Yani doğallığını koruyan, suyun içinde yaşamayı bilenler.
Yani fıtratına uygun yaşayanlar.
İnsan, bu fıtratını unuttuğu için batmaktadır.
Yani gemi değil, insanın ruhudur batan.
Birçoğu o kadar derine batmıştır ki, artık suyun yüzünü bile göremez hâle gelmiştir.
Ve batışını yüzüş sanmaktadır.
Anlamlı Yaşamın Anatomisi
Bir yaşamın anlamlı olup olmadığını gösteren en büyük ölçü, o yaşamın neye hizmet ettiğidir.
Eğer yaşam, sadece bireysel hırsların, geçici arzuların, başkalarını ezerek var olma tutkularının esiriyse, o yaşam bir mezarın süslenmiş hâlidir.
Ama eğer yaşam, bir hakikatin, bir vicdanın, bir iyiliğin hizmetindeyse; o yaşam, ölse bile yaşamaya devam eder.
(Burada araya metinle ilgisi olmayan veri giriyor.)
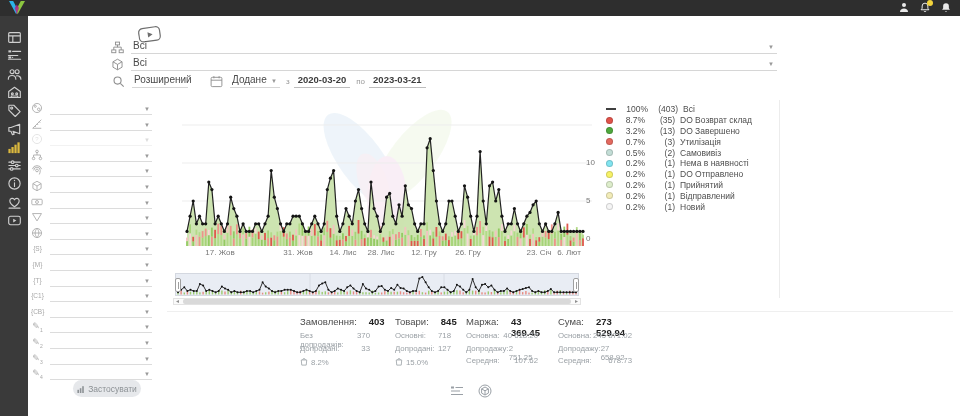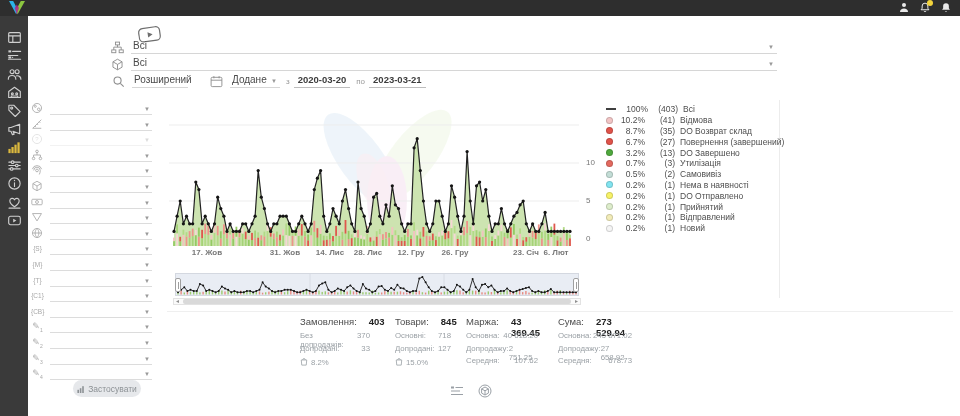--- a/index.html
+++ b/index.html
@@ -854,12 +854,6 @@
         <span class="lg-lbl">Всі</span>
       </div>
       <div class="lg-row">
-        <span class="lg-dot" style="background: rgb(242, 197, 197);"></span>
-        <span class="lg-pct">10.2%</span>
-        <span class="lg-cnt">(41)</span>
-        <span class="lg-lbl">Відмова</span>
-      </div>
-      <div class="lg-row">
         <span class="lg-dot" style="background: rgb(224, 83, 74);"></span>
         <span class="lg-pct">8.7%</span>
         <span class="lg-cnt">(35)</span>

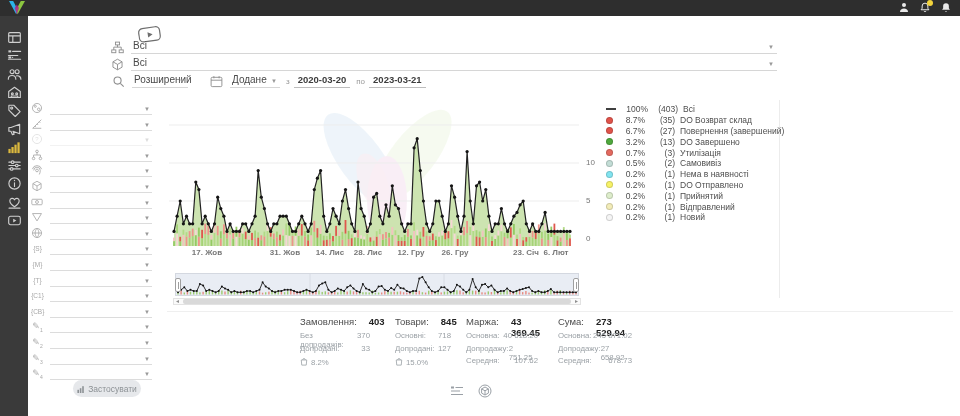--- a/index.html
+++ b/index.html
@@ -860,12 +860,6 @@
         <span class="lg-lbl">DO Возврат склад</span>
       </div>
       <div class="lg-row">
-        <span class="lg-dot" style="background: rgb(224, 83, 74);"></span>
-        <span class="lg-pct">6.7%</span>
-        <span class="lg-cnt">(27)</span>
-        <span class="lg-lbl">Повернення (завершений)</span>
-      </div>
-      <div class="lg-row">
         <span class="lg-dot" style="background: rgb(79, 168, 61);"></span>
         <span class="lg-pct">3.2%</span>
         <span class="lg-cnt">(13)</span>

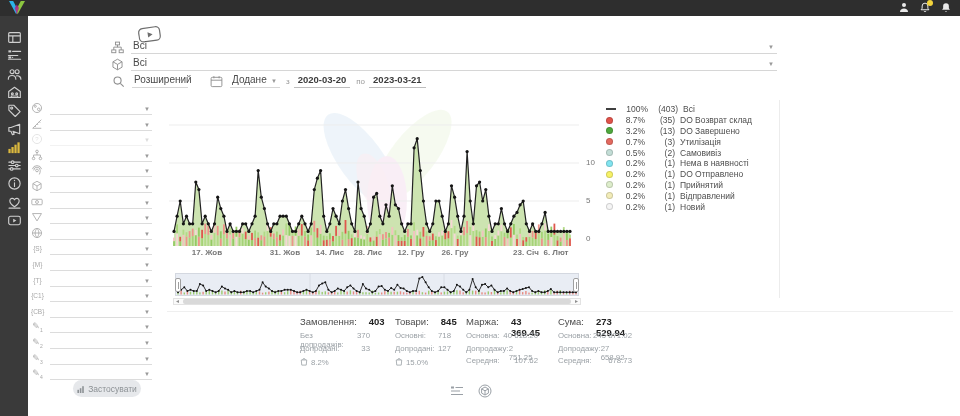--- a/index.html
+++ b/index.html
@@ -47,7 +47,7 @@
 
   
   .watermark { position:absolute; left:285px; top:102px; width:200px; height:150px; opacity:.07; z-index:1; }
-  .chart-wrap { position:absolute; left:169px; top:100px; width:412px; height:160px; z-index:2;font-weight:bold; }
+  .chart-wrap { position:absolute; left:182px; top:100px; width:412px; height:160px; z-index:2; }
   .ylab { position:absolute; font-size:8px; color:#777; z-index:3; }
   .v-sep { position:absolute; left:779px; top:100px; width:1px; height:198px; background:#ececec; }
   .h-sep { position:absolute; left:167px; top:311px; width:786px; height:1px; background:#efefef; }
Anlam, süslerde değil, derinliktedir.
Tıpkı denizin üzerindeki köpüklerin geçici ama altındaki akıntının kalıcı olması gibi.
Bugün çoğu insan köpüklere âşık; akıntıdan habersiz.
Yani görünene sarılıyor, görünmeyeni unutuyor.
Oysa anlamlı yaşamak, görünmeyenle bağ kurmak demektir.
Yani kalbinin sesini duymak, vicdanının aynasına bakabilmektir.
İnsan, kendi iç dünyasına inmeden dış dünyanın esaretinden kurtulamaz.
Bu nedenle anlamlı yaşamak, bir “yolculuk” değil, bir “dönüştürme sürecidir.
İnsan, önce kendi içinde yol alır.
Korkularını, tutkularını, sahte inançlarını, yalanlarını bir bir tanır.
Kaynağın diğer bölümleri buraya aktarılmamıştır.